Transcribe exactly the lines from the one containing "Request Level (IRQL)" through the end of the data, both included. Leave out pictures.

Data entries
*** Begin section ***

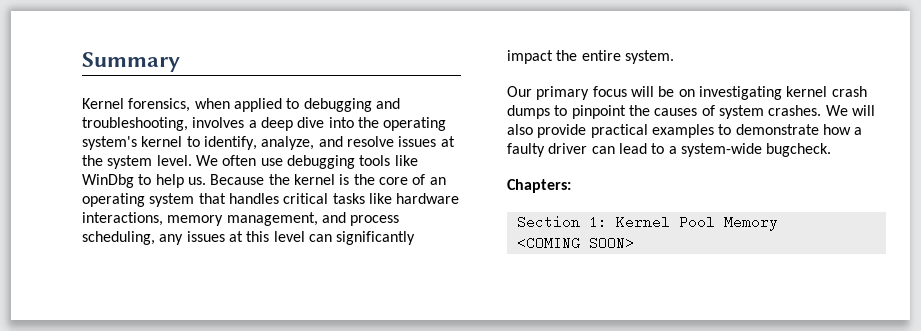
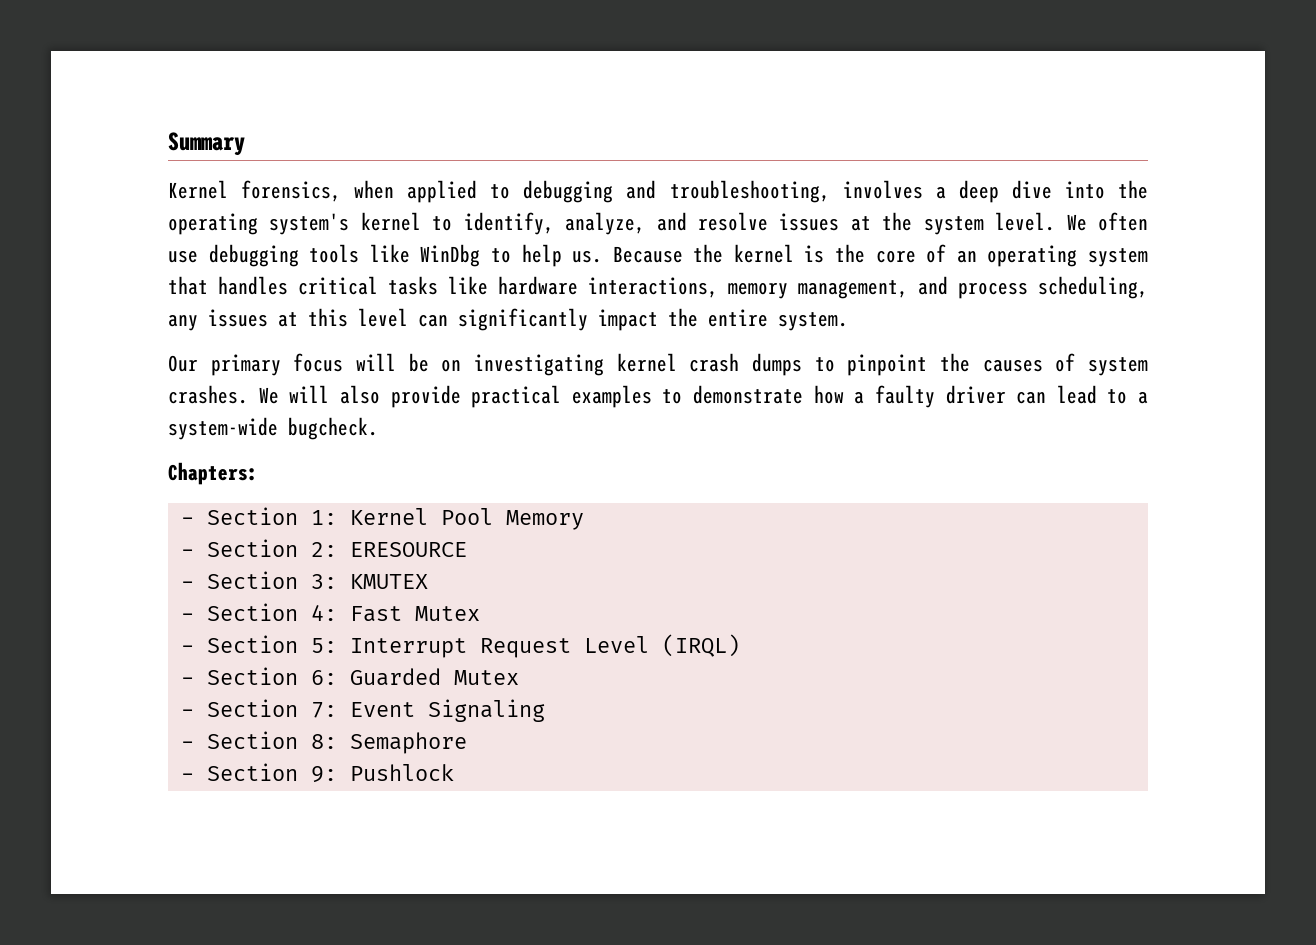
- Section 1: Kernel Pool Memory
+ - Section 1: Kernel Pool Memory
- <COMING SOON>
+ - Section 2: ERESOURCE
+ - Section 3: KMUTEX
+ - Section 4: Fast Mutex
+ - Section 5: Interrupt Request Level (IRQL)
+ - Section 6: Guarded Mutex
+ - Section 7: Event Signaling
+ - Section 8: Semaphore
+ - Section 9: Pushlock

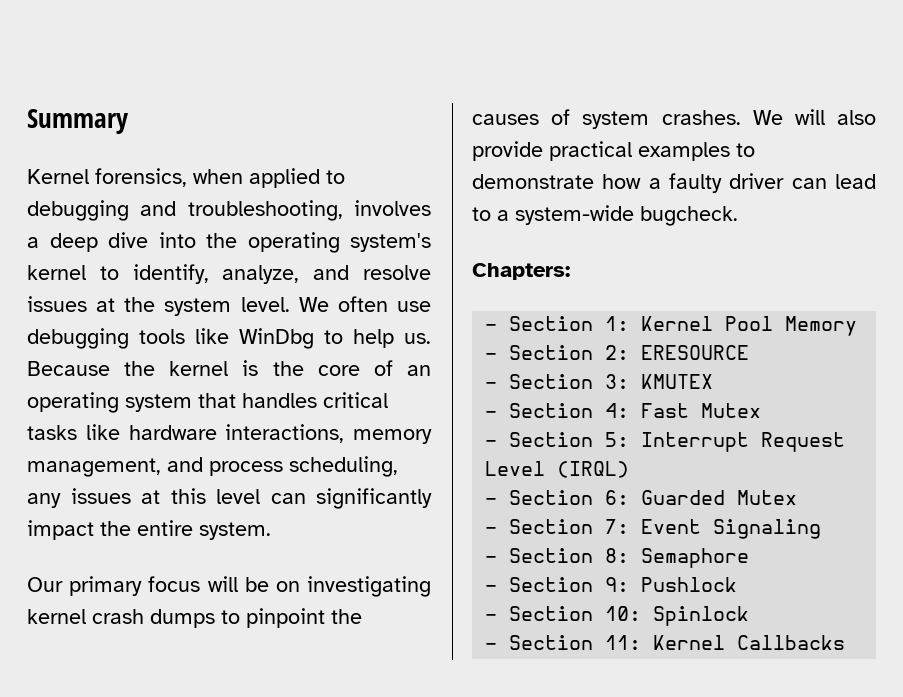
+ - Section 10: Spinlock
+ - Section 11: Kernel Callbacks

*** End section ***

Reply:
+ - Section 5: Interrupt Request Level (IRQL)
+ - Section 6: Guarded Mutex
+ - Section 7: Event Signaling
+ - Section 8: Semaphore
+ - Section 9: Pushlock

+ - Section 10: Spinlock
+ - Section 11: Kernel Callbacks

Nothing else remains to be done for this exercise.